Now I want to add food coloring to the cream I put in my coffee.
posted by Halloween Jack at 8:42 AM on March 30, 2015 [1 favorite]


cat fur, garlic powder, salt, flour, cumin...

So, basically my kitchen floor at the end of this weekend.
posted by happyroach at 8:44 AM on March 30, 2015


Very cool!

It looks like most of the planets and moons are scanned separately and the image is composed in Photoshop, right? How else do you get the shadows, or even more perplexing, the moon passing in front of planet in the third picture? Since there isn't much detail about the process, I'm wondering if there's something clever that I'm overlooking.

Also, in "Deep space", it's weird that there's a spotlight on the planet, especially since he got the shadows mostly right in all of the other pictures.

The black hole is probably my favorite. It looks super cool, and it even distorts the shapes of the shapes of the stars in a fairly accurate way. That's Photoshop again, I'm assuming, otherwise there would probably be some stars in front of the black hole. I'm pretty sure gravitational lenses don't cause chromatic aberration, though.
posted by WCWedin at 8:53 AM on March 30, 2015


It now makes sense, we are in a petri dish, in a dusty, abandoned lab where feral beasts roam. NASA-Not As Stuff Appears.

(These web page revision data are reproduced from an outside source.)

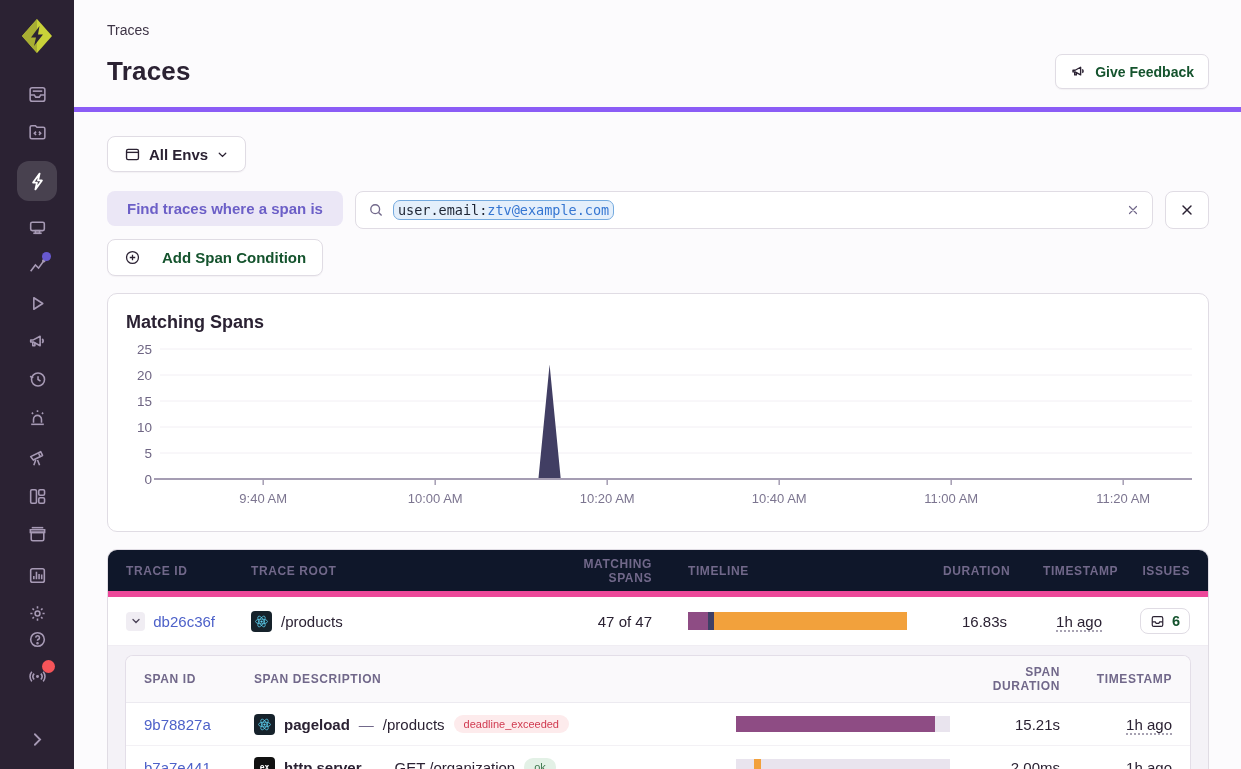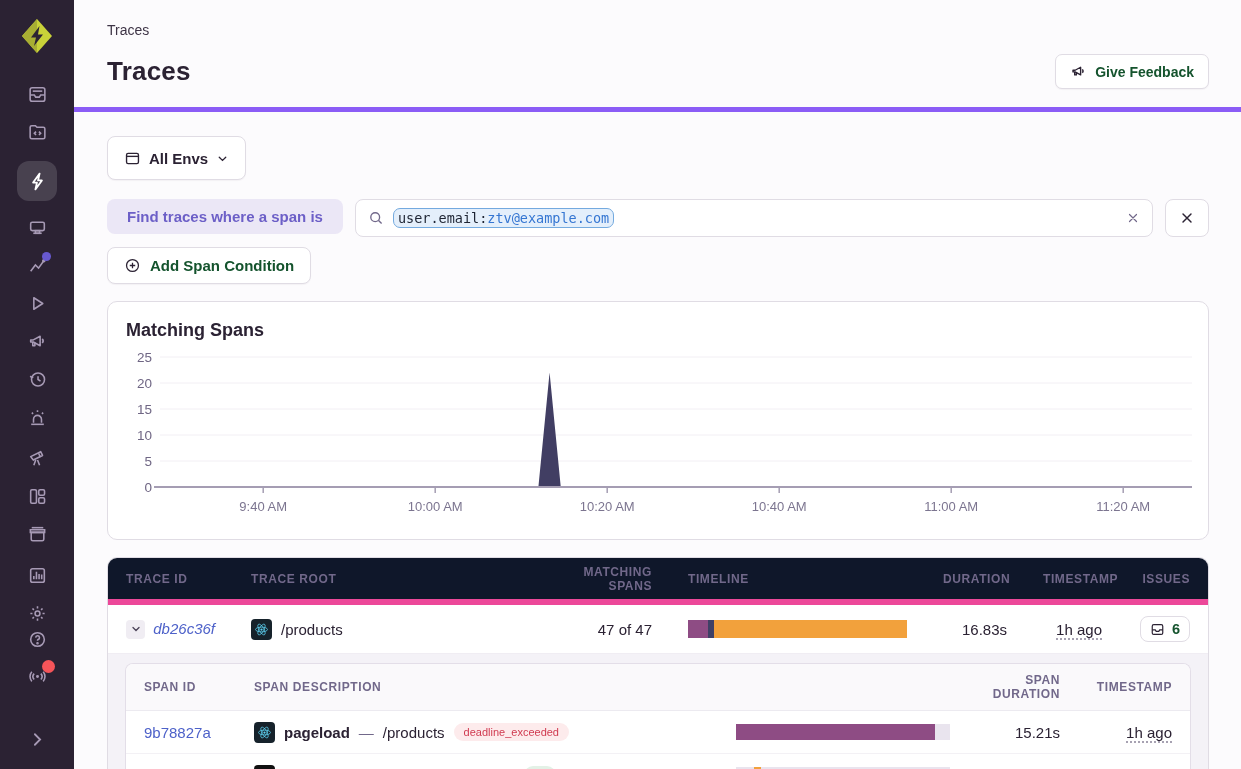--- a/index.html
+++ b/index.html
@@ -25,53 +25,53 @@
   .page-header { padding:22px 32px 18px 33px; border-bottom:5px solid #8b5cf6; }
   .breadcrumb { font-size:14px; color:#3e3446; margin-bottom:16px; }
   .title-row { display:flex; align-items:center; justify-content:space-between; }
   .page-title { font-size:26px; font-weight:700; letter-spacing:0.2px; }
   .btn { display:inline-flex; align-items:center; gap:8px; background:#fff; border:1px solid #e0dce4; border-radius:6px; font-weight:700; font-size:14px; color:#14532d; cursor:pointer; font-family:inherit; }
   .feedback-btn { padding:8px 14px; border-radius:7px; box-shadow:0 1px 1px rgba(43,34,51,0.04); }
 
   .content { padding:24px 32px 0 33px; }
 
   
-  .filterbar { display:inline-flex; align-items:stretch; background:#fff; border:1px solid #e0dce4; border-radius:8px; box-shadow:0 1px 1px rgba(43,34,51,0.04); height:44px; }
+  .filterbar { display:inline-flex; align-items:stretch; background:#fff; border:1px solid #e0dce4; border-radius:8px; box-shadow:0 1px 1px rgba(43,34,51,0.04); height:36px; }
   .filterseg { display:flex; align-items:center; gap:8px; padding:0 16px; font-weight:700; font-size:15px; cursor:pointer; }
   .filterseg + .filterseg { border-left:1px solid #e0dce4; }
   .chev { color:#2b2233; }
 
   
   .query-row { display:flex; align-items:flex-start; margin-top:19px; gap:12px; }
   .where-pill { background:#ebe7f6; color:#6c5fc7; font-weight:700; font-size:15px; padding:9px 20px; border-radius:8px; white-space:nowrap; }
   .searchbar { flex:1; display:flex; align-items:center; background:#fff; border:1px solid #e0dce4; border-radius:8px; height:38px; padding:0 12px; gap:9px; }
   .searchbar .mag { color:#71688a; }
   .token { display:inline-flex; background:#e4effb; border:1px solid #74aadf; border-radius:7px; padding:1px 4px; font-family:"DejaVu Sans Mono", monospace; font-size:13.5px; }
   .token .tkey { color:#1d2433; }
   .token .tval { color:#3576d2; }
   .clear-x { margin-left:auto; color:#71688a; font-size:15px; cursor:pointer; background:none; border:none; }
   .close-btn { width:44px; height:38px; display:flex; align-items:center; justify-content:center; border-radius:8px; }
   .addcond-row { margin-top:10px; }
-  .addcond-btn { padding:9px 16px; border-radius:8px; font-size:15px; gap:9px; box-shadow:0 1px 1px rgba(43,34,51,0.04); }
+  .addcond-btn { padding:9px 16px; border-radius:8px; font-size:15px; gap:21px; box-shadow:0 1px 1px rgba(43,34,51,0.04); }
 
   
   .card { background:#fff; border:1px solid #e0dce4; border-radius:10px; margin-top:17px; }
   .chart-card { padding:18px 18px 10px; }
   .chart-title { font-size:18px; font-weight:700; margin-bottom:2px; }
 
   
   .table-card { margin-top:17px; border-radius:10px 10px 0 0; border-bottom:none; overflow:hidden; }
   .tgrid { display:grid; grid-template-columns:125px 1fr 130px 255px 100px 95px 88px; align-items:center; }
   .thead { background:#0f172a; border-bottom:6px solid #ec4899; height:47px; }
   .th { font-size:12px; font-weight:700; letter-spacing:0.6px; color:#71688a; text-transform:uppercase; padding:0 18px; }
   .tr { height:49px; background:#fff; }
   .td { padding:0 18px; font-size:15px; }
   .ral { text-align:right; }
   .link { color:#4d61c9; text-decoration:none; cursor:pointer; }
-  .idcell { display:flex; align-items:flex-start; gap:8px;font-style:italic; }
+  .idcell { display:flex; align-items:center; gap:8px; }
   .expander { width:23px; height:19px; border-radius:4px; background:#f0edf3; border:none; display:flex; align-items:center; justify-content:center; color:#4c4358; cursor:pointer; }
   .rooticon, .platicon { width:21px; height:21px; border-radius:4px; display:inline-flex; align-items:center; justify-content:center; background:#16222b; }
   .rootcell { display:flex; align-items:center; gap:9px; }
   .timeline { position:relative; height:18px; width:100%; }
   .tl-seg { position:absolute; top:0; height:100%; }
   .timestamp { text-decoration:underline dotted #8b8499; text-underline-offset:4px; cursor:pointer; }
   .issues-btn { padding:4px 9px; border-radius:8px; font-size:14.5px; gap:7px; }
 
   
   .expand-zone { background:#f4f2f7; padding:9px 17px 0; }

Wonderful approach to making art. I hope he works all the way up to alternate realities. I want to work on his Mars project.
posted by Oyéah at 9:00 AM on March 30, 2015


I'm assuming photoshop as well, WCWedin, since I don't see any other way the glasses could overlap like that. Which rather took the shine off it for me.
posted by tavella at 9:53 AM on March 30, 2015


Arist would've had a good career doing Star Trek space backgrounds.